Karanlık çizgiler gözlerimin altındaki yerini bulmuş, uzun saçlarım dağınık bir şekilde omuzlarımın üzerine düşmüşlerdi. Dudaklarım, ellerimin titreme hızına uyuyorlardı. Göz yaşlarım pembe yanaklarımda duruyordu. Yüzümdeki bütün bu çizgiler, korku ve endişenin simgesiydi. Bakışlarımı aynadan başka bir yöne doğru çevirdiğimde sonunda birkaç göz yaşı daha yanaklarımdan süzüldü. Çalışan ve misafir banyoları da enstitünün diğer topluluk kısımları gibi bakımlıydı. Dış görünüşü yüzünden buradaki hastalara iyi bakıldığı izlenimi verme konusunda iyi bir iş çıkarmışlardı. Fakat bu kapalı kapıların ardında korku ve dehşet, onları görebilecek kadar cesur olanlar için açığa vurulurdu.

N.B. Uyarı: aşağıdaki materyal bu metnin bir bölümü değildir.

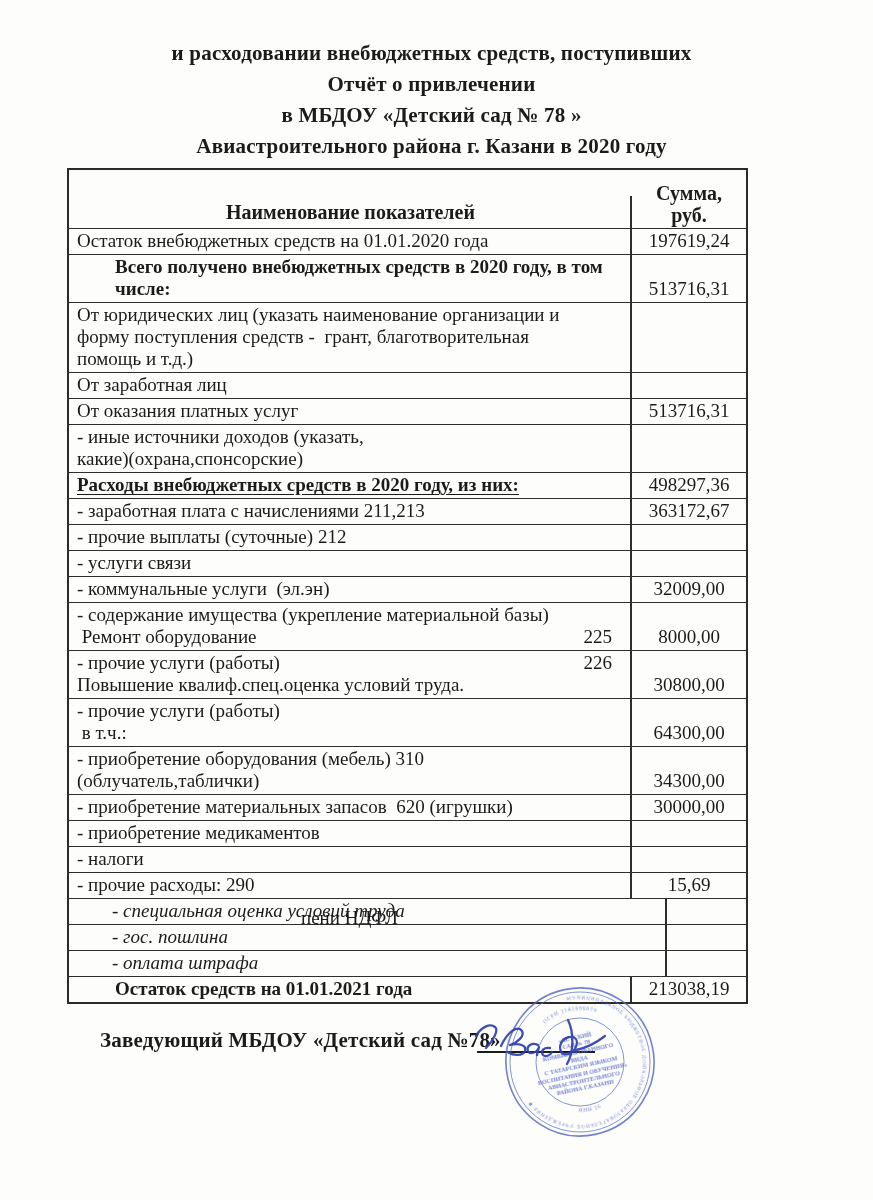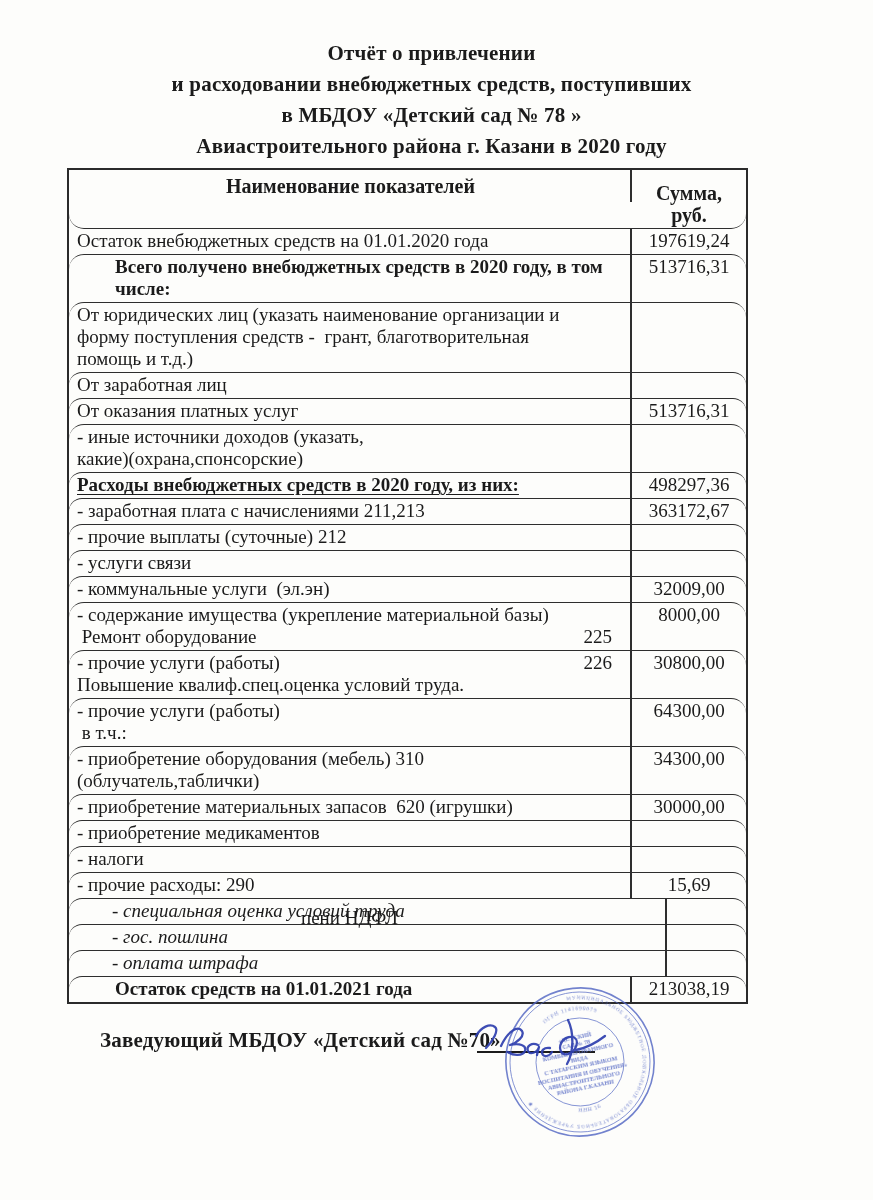"Отчёт о привлечении" div.title-line { order: before "и расходовании внебюджетных средств," -> after "и расходовании внебюджетных средств," }
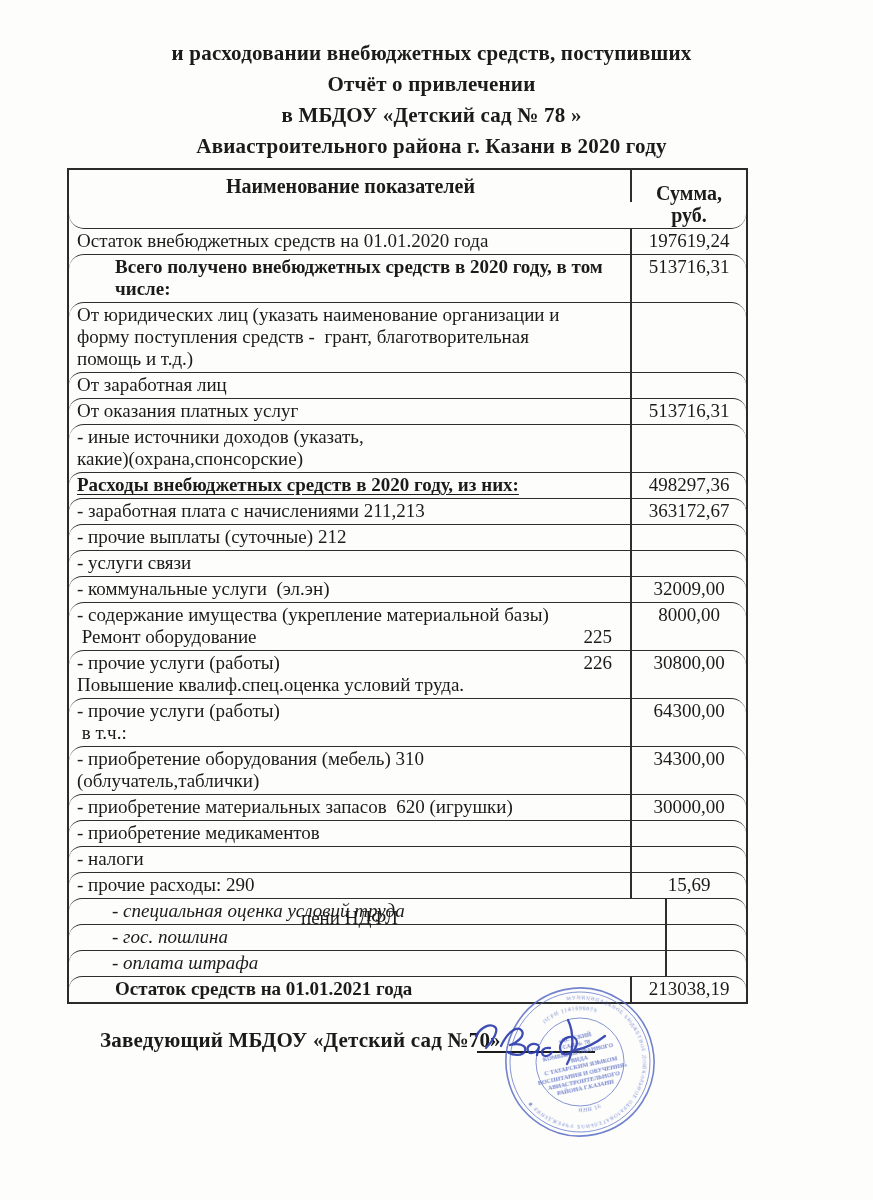"Наименование показателей" .trow { align-items: flex-start -> flex-end; border-radius: 15px -> none }
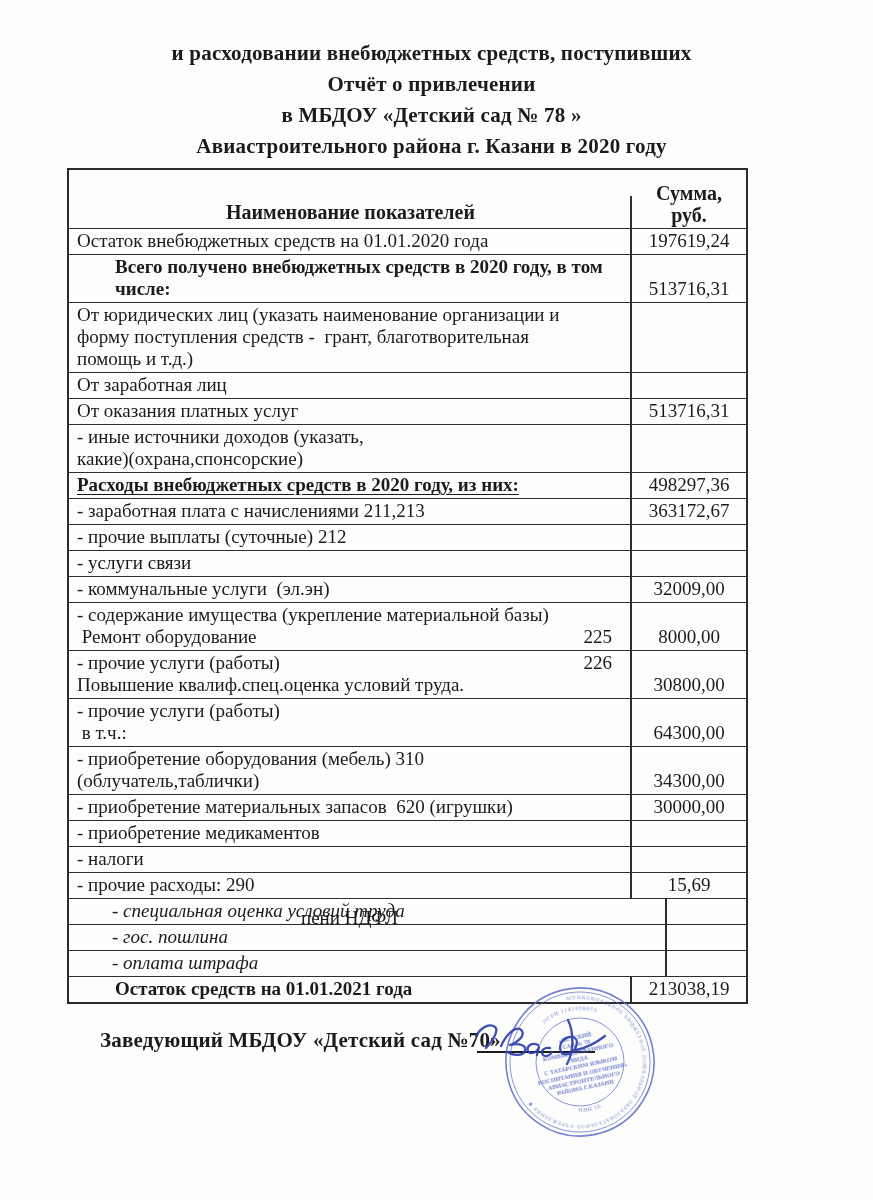"Заведующий МБДОУ «Детский сад №70»" span.sig-label { text: 70 -> 78 }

Ve istesem de, istemesem de Wickendale hakkındaki gerçeği görmüştüm. Bu yerin herhangi birine ne yapabileceğini, ve Harry'ye ne yaptığını görmüştüm. Mrs. Hellman onun çıplak derisini kırbaçlamış, ve James en değer verdiği iki insanı ondan almıştı. Belki de o anda polise gitmeliydim, böylece şimdi hak etmeyen birisinin acı çekmesindense o iki hain yargılanıyor olurdu. Sanırım bu konuda biraz isteksizdim, çünkü korkuyordum. James'in polise gittiğimi öğrenip beni öldürmek için daha etkili yönler bulmasından korkuyordum. Benden çabucak kurtulurdu, böylece daha fazla konuşamazdım. Fakat artık bunların hiçbirini umursamıyordum. Böyle yaparak izlerini temizlemesi için ona zaman tanımaktansa, içeri girmesini tercih ederdim.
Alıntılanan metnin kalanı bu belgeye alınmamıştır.